──────── Source material ────────

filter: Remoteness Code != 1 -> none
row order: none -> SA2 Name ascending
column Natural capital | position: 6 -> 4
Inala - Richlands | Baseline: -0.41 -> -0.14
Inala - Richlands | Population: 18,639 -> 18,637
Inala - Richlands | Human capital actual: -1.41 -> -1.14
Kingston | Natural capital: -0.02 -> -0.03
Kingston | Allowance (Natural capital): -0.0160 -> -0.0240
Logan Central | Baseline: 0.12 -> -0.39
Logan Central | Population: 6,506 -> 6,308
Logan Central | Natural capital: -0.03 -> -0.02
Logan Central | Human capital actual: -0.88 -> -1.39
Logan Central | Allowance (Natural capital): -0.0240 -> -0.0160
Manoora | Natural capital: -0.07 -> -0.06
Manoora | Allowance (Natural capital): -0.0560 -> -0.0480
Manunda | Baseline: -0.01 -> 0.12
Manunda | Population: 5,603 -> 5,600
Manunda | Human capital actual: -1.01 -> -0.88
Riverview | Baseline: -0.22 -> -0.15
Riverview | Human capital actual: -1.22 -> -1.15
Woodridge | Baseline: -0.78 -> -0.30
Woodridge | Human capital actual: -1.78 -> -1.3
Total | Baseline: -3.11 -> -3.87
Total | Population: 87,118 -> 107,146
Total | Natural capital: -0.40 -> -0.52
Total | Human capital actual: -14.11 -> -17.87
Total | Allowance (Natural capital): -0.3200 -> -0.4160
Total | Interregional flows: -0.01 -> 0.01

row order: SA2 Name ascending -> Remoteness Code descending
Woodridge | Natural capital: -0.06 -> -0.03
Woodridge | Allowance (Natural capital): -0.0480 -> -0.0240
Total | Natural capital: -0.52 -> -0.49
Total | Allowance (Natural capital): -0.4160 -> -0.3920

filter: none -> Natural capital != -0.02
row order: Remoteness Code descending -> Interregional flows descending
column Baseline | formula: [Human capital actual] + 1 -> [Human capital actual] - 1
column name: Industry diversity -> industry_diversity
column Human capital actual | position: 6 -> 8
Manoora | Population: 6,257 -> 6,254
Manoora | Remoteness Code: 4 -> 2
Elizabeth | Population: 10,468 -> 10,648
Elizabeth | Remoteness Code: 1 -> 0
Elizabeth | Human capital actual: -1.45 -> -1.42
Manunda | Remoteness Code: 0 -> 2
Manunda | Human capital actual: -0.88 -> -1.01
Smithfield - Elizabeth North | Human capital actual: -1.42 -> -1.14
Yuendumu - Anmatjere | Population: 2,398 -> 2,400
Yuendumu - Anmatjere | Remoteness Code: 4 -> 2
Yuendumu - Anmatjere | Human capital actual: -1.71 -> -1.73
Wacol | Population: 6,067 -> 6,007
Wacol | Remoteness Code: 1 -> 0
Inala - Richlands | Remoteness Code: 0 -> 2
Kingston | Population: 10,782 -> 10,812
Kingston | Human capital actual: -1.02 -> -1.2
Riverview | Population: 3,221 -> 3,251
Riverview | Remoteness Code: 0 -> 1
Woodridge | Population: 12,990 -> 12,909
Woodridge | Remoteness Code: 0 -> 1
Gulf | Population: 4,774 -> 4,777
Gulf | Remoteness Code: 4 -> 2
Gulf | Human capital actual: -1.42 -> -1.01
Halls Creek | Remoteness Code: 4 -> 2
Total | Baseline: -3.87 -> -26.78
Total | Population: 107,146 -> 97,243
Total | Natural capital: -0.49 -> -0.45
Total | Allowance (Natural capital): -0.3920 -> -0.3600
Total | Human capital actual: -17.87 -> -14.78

────────

### What you should do:
Using the entries shown above, reproduce verbatim the lines from the line bearing "Kingston | Allowance" to the line bearing "Manoora | Natural capital: -0.07 -> -0.06", inclusive.

### Solution to this task:
Kingston | Allowance (Natural capital): -0.0160 -> -0.0240
Logan Central | Baseline: 0.12 -> -0.39
Logan Central | Population: 6,506 -> 6,308
Logan Central | Natural capital: -0.03 -> -0.02
Logan Central | Human capital actual: -0.88 -> -1.39
Logan Central | Allowance (Natural capital): -0.0240 -> -0.0160
Manoora | Natural capital: -0.07 -> -0.06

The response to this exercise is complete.